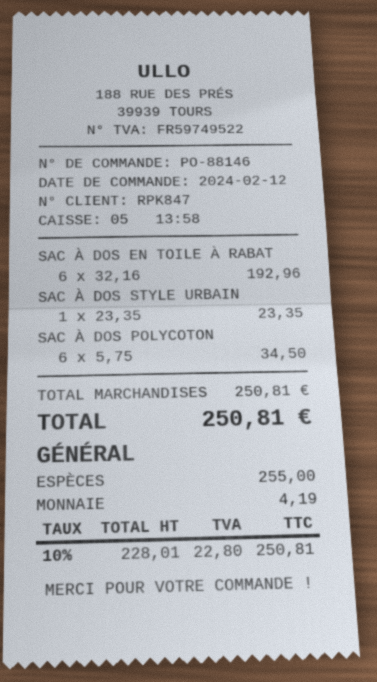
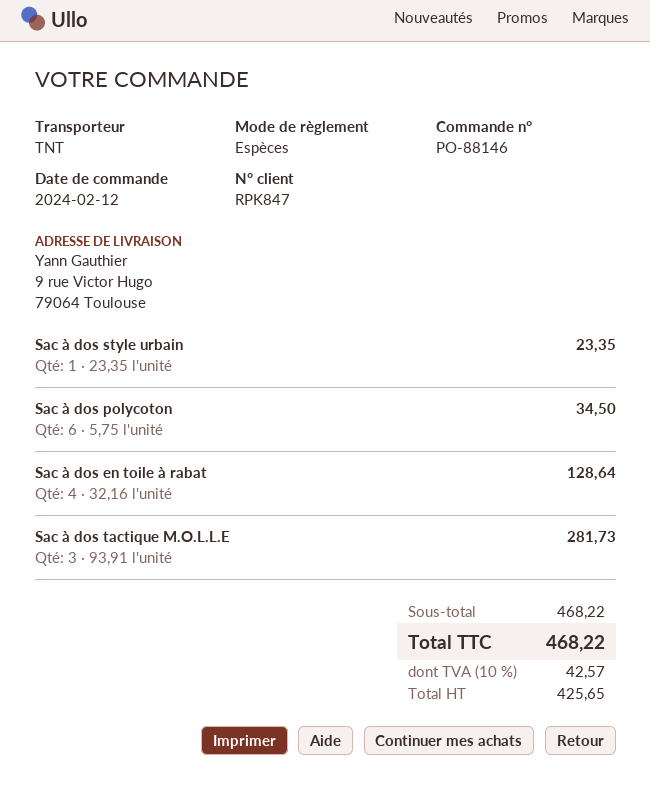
SAC À DOS EN TOILE À RABAT: 6 x 32.16 = 192.96 -> 4 x 32.16 = 128.64
Sac à dos tactique M.O.L.L.E: none -> 3 x 93.91 = 281.73
subtotal: 250.81 -> 468.22
net: 228.01 -> 425.65
tax: 10% = 22.80 -> 10% = 42.57
total: 250.81 -> 468.22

● ● ●

EXERCISE: Return, word for word, the line containing "subtotal: 250.81 -> 468.22" and all lines after it through the last line of the records, and nothing else.

SOLUTION TO THE EXERCISE:
subtotal: 250.81 -> 468.22
net: 228.01 -> 425.65
tax: 10% = 22.80 -> 10% = 42.57
total: 250.81 -> 468.22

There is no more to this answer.